Task objective: Retype exactly what appears below from the line containing "HIT Workout für" down to the line containing "text: High ->", keeping both end lines. Do not include pictures.

[Opening Dataset extract section]

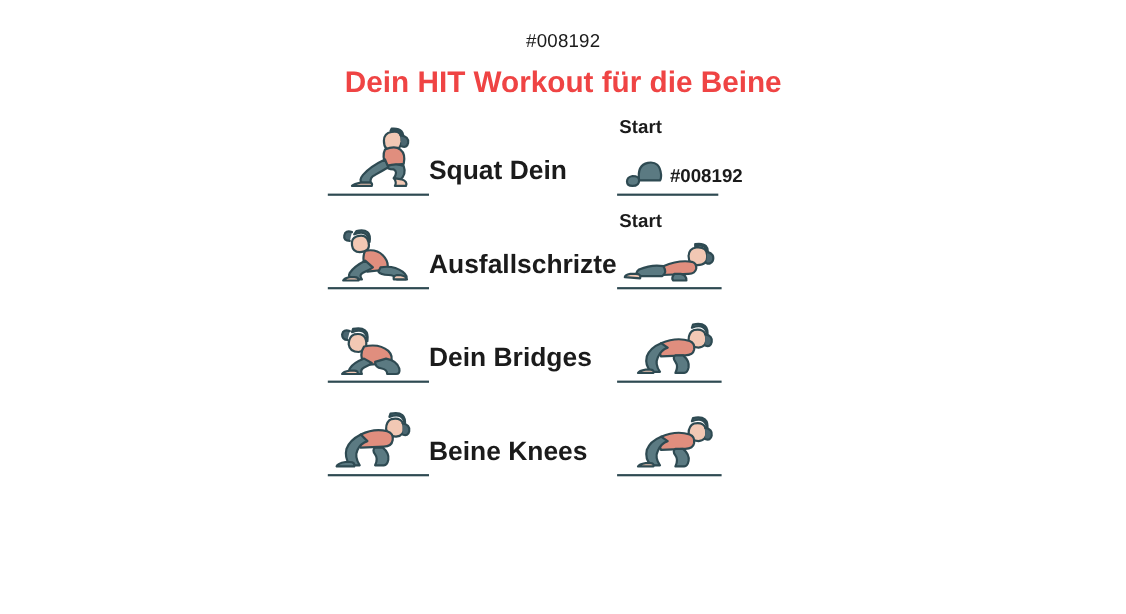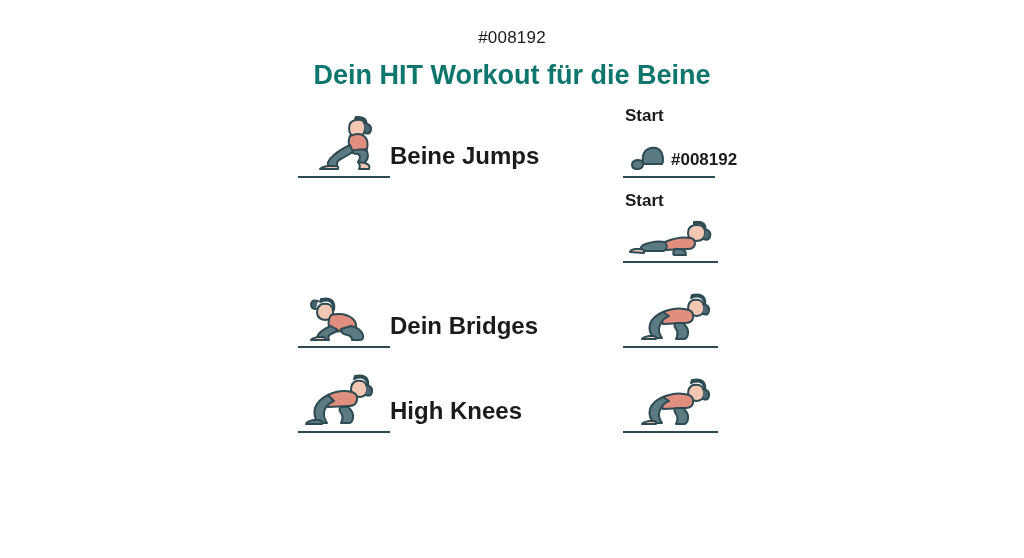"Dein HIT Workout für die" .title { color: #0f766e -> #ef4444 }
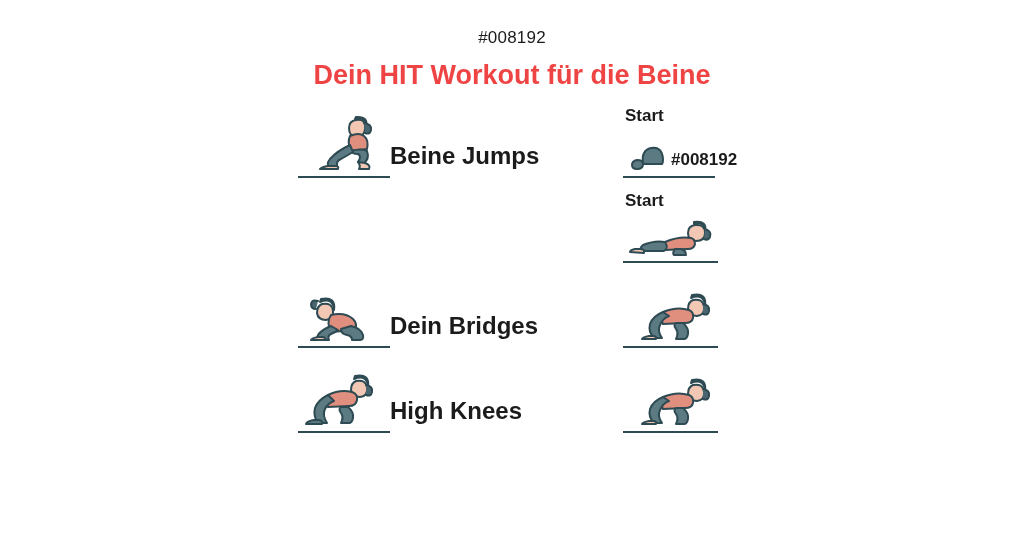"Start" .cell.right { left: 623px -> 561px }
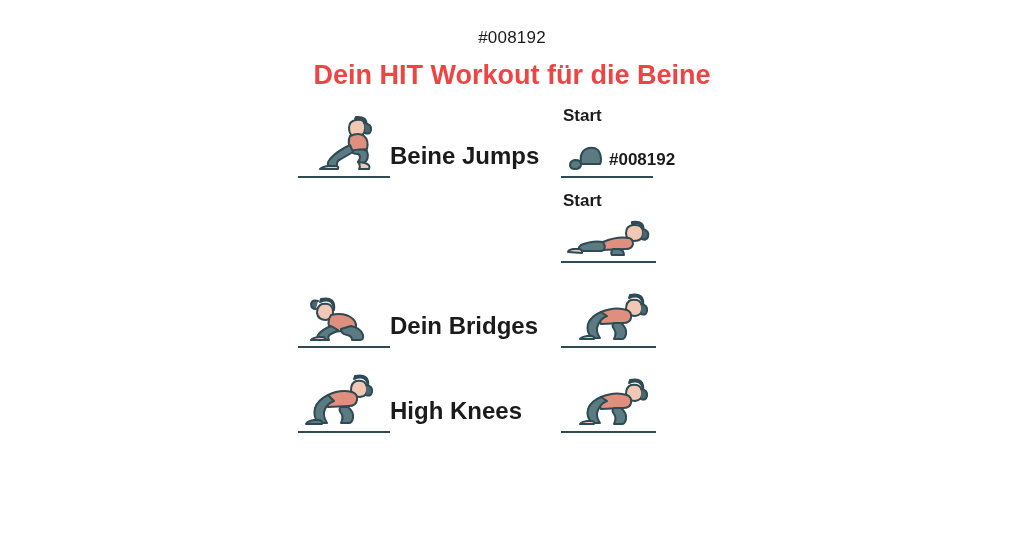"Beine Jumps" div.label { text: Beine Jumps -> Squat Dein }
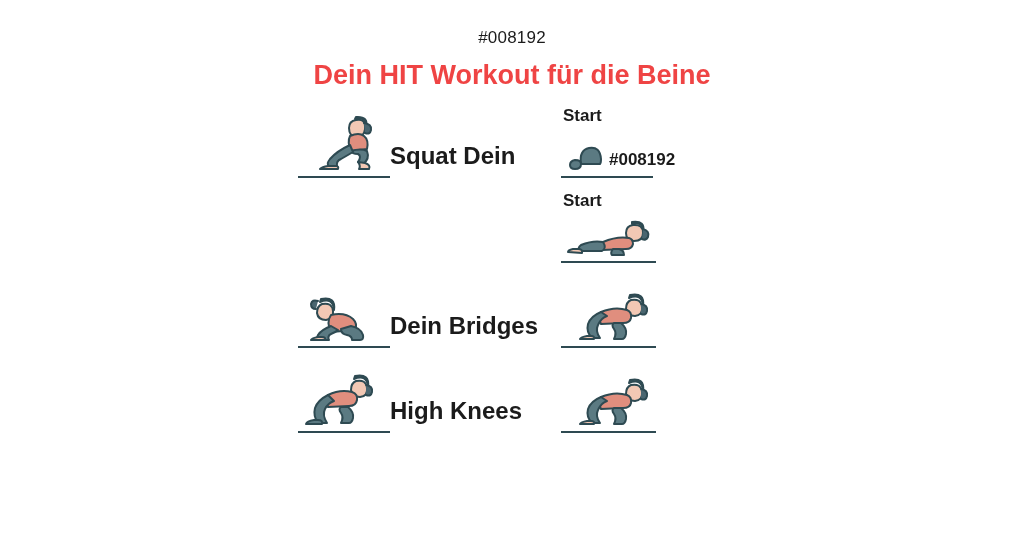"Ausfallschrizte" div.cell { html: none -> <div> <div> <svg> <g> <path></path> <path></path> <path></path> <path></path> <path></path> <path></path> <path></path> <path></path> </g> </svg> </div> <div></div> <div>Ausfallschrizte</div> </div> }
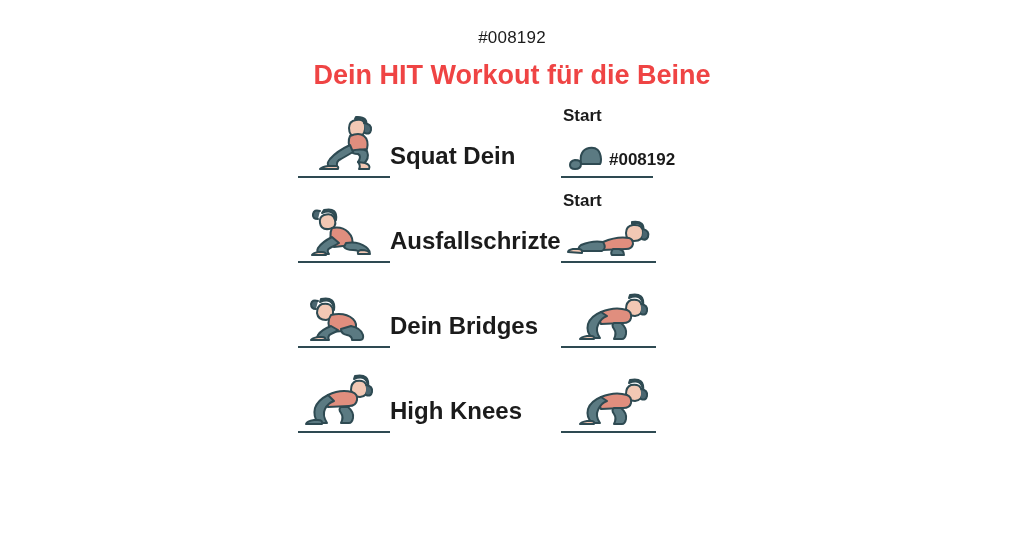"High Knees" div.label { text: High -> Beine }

[Closing Dataset extract section]
[Opening Dataset extract section]

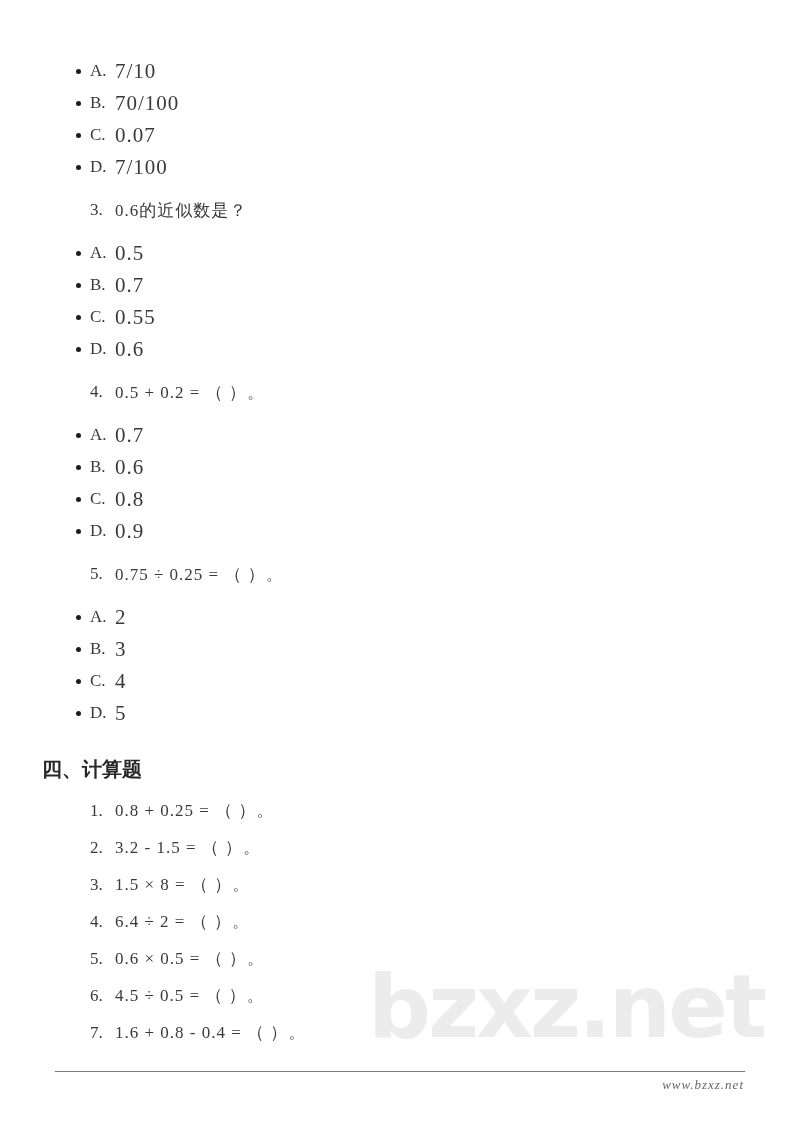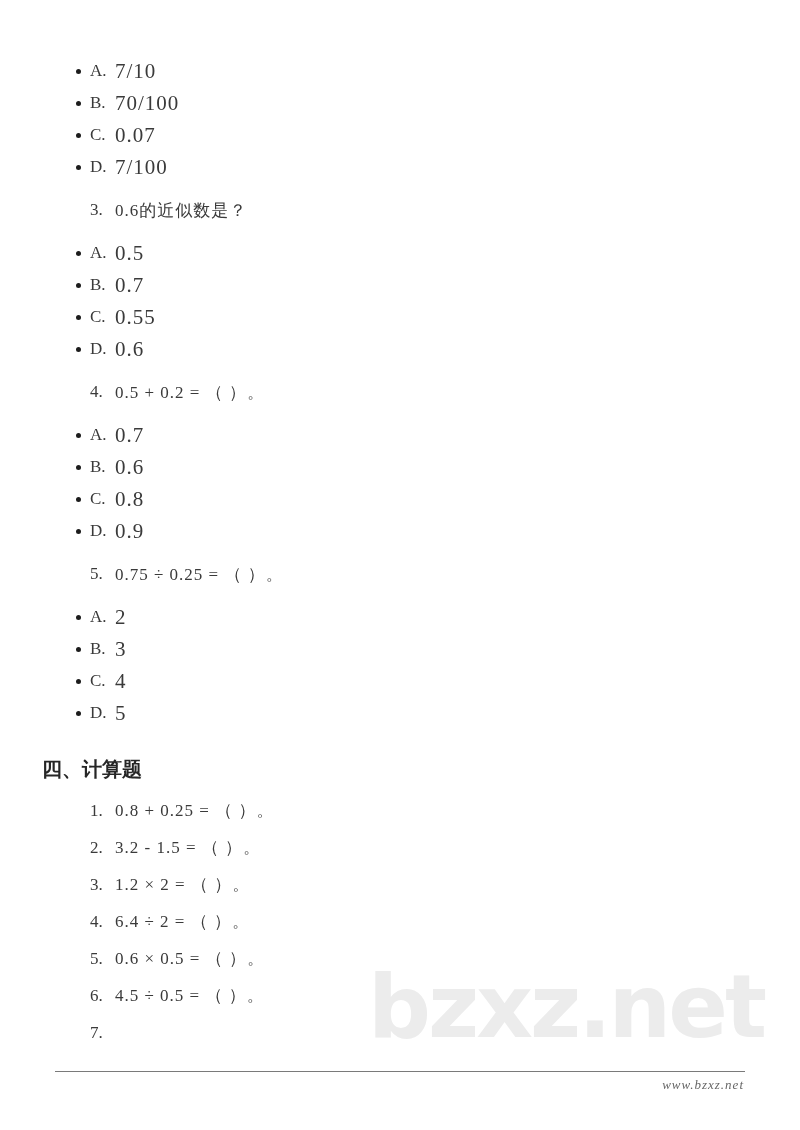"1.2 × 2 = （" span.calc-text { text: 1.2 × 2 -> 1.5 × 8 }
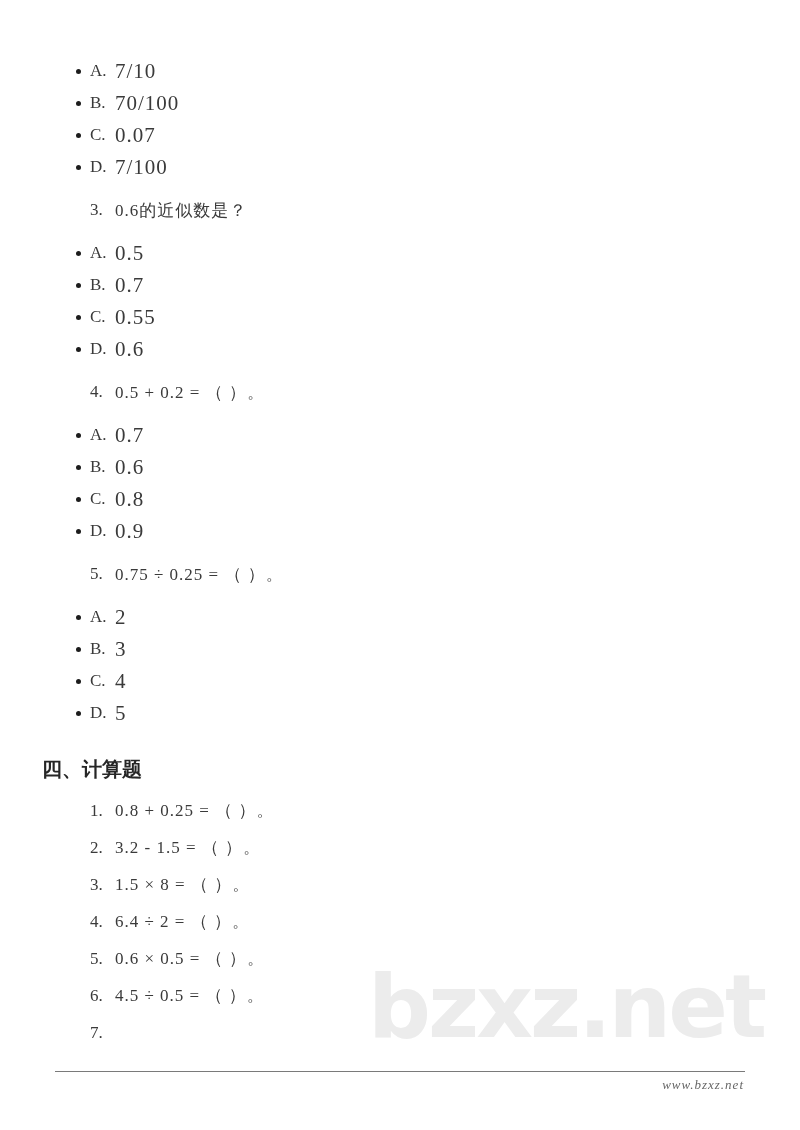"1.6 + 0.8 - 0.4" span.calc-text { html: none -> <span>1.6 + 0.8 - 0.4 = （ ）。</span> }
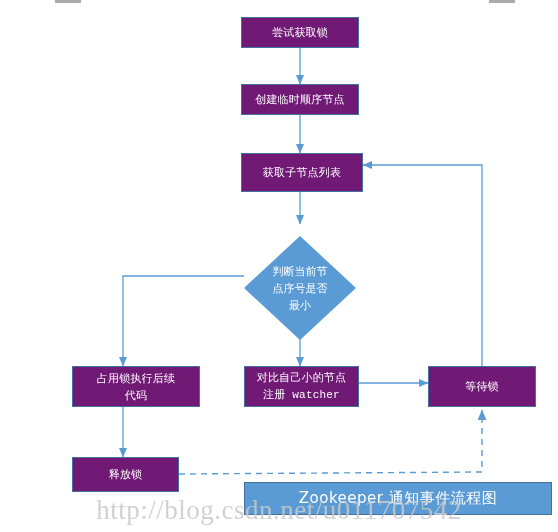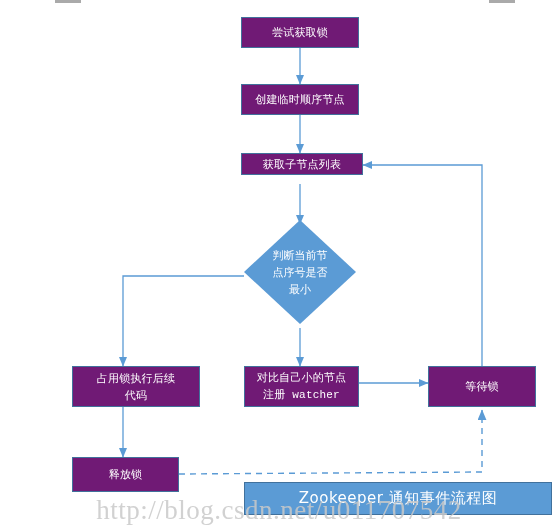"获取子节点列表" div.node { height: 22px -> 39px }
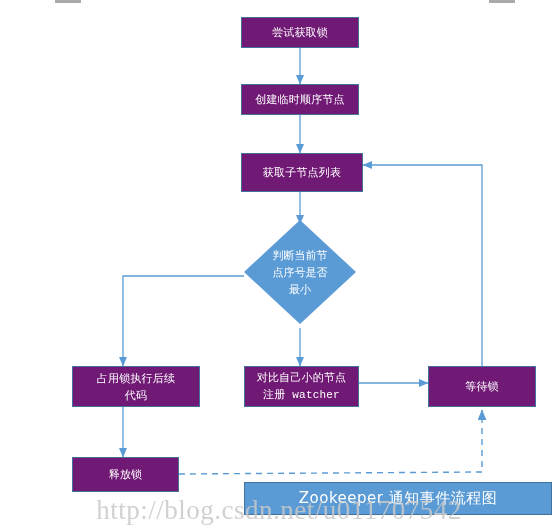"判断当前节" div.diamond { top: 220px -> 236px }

[Closing Dataset extract section]
[Opening Dataset extract section]

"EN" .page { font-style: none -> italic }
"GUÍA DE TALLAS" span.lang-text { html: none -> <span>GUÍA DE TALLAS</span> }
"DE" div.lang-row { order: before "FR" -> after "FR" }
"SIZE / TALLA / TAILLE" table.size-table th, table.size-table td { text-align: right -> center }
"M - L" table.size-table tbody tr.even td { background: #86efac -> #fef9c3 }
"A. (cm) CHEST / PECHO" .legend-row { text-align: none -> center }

[Closing Dataset extract section]

Result of the task:
"Dein HIT Workout für die" .title { color: #0f766e -> #ef4444 }
"Start" .cell.right { left: 623px -> 561px }
"Beine Jumps" div.label { text: Beine Jumps -> Squat Dein }
"Ausfallschrizte" div.cell { html: none -> <div> <div> <svg> <g> <path></path> <path></path> <path></path> <path></path> <path></path> <path></path> <path></path> <path></path> </g> </svg> </div> <div></div> <div>Ausfallschrizte</div> </div> }
"High Knees" div.label { text: High -> Beine }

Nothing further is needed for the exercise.